If hope is to be found, it may be in our stomachs. Our most joyful food memories are frequently built on austere practices handed down by generations of home cooks, often women, who layered flavours and underused ingredients to create culinary pleasures as diverse as biscotti, gumbo, or offal grilled over an open flame in the form of anticuchos in Peru or yakiniku in Japan. Unlike dishes typically associated with French haute cuisine or Korean royal cuisine, some of the world’s most celebrated fare has emerged from the alchemical practice of turning food waste into food treasure. Much of Italian food culture proudly derives from cucina povera, or peasant cooking, using day-old bread, fatty animal bits, cheese rinds, and vegetable offcuts to create complex flavours. What we know as the American South’s soul food is a melding of flavours that can be credited to innovative use of techniques and ingredients by enslaved African people.

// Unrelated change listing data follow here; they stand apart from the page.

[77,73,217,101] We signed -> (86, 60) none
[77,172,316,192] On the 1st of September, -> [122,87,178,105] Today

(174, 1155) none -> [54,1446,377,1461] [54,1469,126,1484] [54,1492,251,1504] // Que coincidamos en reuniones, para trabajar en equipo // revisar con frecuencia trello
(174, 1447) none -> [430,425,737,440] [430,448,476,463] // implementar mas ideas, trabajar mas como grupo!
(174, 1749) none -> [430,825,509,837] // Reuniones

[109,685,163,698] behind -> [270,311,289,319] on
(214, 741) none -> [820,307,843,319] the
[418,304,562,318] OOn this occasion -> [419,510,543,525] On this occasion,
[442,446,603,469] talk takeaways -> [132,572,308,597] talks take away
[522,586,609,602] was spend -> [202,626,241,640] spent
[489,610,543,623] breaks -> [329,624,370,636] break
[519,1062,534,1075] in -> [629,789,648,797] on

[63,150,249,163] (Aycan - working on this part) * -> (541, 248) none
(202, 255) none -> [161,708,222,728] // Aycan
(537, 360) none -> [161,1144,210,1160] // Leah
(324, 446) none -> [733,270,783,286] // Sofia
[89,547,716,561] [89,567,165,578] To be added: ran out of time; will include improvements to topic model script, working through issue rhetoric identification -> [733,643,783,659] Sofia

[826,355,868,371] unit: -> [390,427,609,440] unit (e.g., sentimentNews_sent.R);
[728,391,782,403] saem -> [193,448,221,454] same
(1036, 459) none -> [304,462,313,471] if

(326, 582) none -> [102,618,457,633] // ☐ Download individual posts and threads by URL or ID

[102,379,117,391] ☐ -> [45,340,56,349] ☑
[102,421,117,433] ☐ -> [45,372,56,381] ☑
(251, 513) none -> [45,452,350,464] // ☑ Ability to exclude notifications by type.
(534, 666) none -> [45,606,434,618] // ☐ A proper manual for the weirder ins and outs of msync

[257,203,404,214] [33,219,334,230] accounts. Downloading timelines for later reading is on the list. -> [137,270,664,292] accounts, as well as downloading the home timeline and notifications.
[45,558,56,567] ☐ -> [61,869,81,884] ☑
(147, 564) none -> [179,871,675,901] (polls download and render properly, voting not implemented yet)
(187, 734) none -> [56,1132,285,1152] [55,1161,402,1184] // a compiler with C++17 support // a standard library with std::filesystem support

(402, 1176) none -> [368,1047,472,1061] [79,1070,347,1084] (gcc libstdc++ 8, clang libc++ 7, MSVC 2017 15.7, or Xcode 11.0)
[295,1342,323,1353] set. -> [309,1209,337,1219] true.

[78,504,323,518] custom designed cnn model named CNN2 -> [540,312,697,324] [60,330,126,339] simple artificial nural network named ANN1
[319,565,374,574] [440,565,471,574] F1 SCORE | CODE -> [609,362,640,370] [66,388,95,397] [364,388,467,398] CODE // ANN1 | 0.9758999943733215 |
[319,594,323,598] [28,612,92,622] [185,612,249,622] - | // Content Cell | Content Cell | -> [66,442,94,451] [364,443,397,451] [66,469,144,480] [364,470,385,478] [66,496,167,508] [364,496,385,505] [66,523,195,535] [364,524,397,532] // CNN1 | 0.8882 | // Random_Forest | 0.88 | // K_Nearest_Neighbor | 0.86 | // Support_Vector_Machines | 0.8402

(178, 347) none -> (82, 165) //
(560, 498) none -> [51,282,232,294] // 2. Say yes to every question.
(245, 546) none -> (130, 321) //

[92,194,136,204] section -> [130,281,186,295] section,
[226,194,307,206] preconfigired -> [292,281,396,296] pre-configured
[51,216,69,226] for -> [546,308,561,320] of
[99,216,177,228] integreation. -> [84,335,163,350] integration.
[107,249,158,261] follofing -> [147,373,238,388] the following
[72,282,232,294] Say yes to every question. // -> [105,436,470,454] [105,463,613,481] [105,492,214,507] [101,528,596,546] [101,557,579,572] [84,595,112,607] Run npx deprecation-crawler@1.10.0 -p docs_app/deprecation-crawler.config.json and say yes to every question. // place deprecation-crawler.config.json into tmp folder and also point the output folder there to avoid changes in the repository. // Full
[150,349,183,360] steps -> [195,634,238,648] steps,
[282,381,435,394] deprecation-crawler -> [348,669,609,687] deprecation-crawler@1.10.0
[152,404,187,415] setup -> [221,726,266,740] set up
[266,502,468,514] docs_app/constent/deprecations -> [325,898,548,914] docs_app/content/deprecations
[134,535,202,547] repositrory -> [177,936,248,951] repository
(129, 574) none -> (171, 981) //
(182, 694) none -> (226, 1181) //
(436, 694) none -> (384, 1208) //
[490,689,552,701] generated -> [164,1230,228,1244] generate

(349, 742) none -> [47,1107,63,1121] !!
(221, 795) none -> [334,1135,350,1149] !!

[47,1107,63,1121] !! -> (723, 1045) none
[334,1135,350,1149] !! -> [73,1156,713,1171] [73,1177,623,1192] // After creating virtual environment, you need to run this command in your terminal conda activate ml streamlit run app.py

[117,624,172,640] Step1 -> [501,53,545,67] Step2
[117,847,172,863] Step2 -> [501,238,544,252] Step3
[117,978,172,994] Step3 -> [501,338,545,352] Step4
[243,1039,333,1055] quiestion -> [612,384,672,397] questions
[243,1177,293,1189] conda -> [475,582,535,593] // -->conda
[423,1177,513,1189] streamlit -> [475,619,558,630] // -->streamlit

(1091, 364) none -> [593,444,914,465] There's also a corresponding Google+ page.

The fine line between disgust and deliciousness will be the geography of the most exciting cuisine of the future. What flavours and new ways of nourishing ourselves might lie in wait at that shifting boundary? There are fond food memories entangled with the chewy “qq” of chicken feet, the creamy stink of casu marzu (the Sardinian delicacy of cheese transformed by the maggots of the skipper fly), and the ancient rush of freshly harvested spirulina. Culinary delights are often inherited treasures—what might be strange, invasive, or misunderstood for some, hold sensual pleasure for others. The joy of trying something new can be obstructed by cultural conditions that block the creation of new culinary imaginaries. Always say “yes” to new flavours, new gastronomic experiences, new ingredients, and new textures; open the door to new ways of tasting.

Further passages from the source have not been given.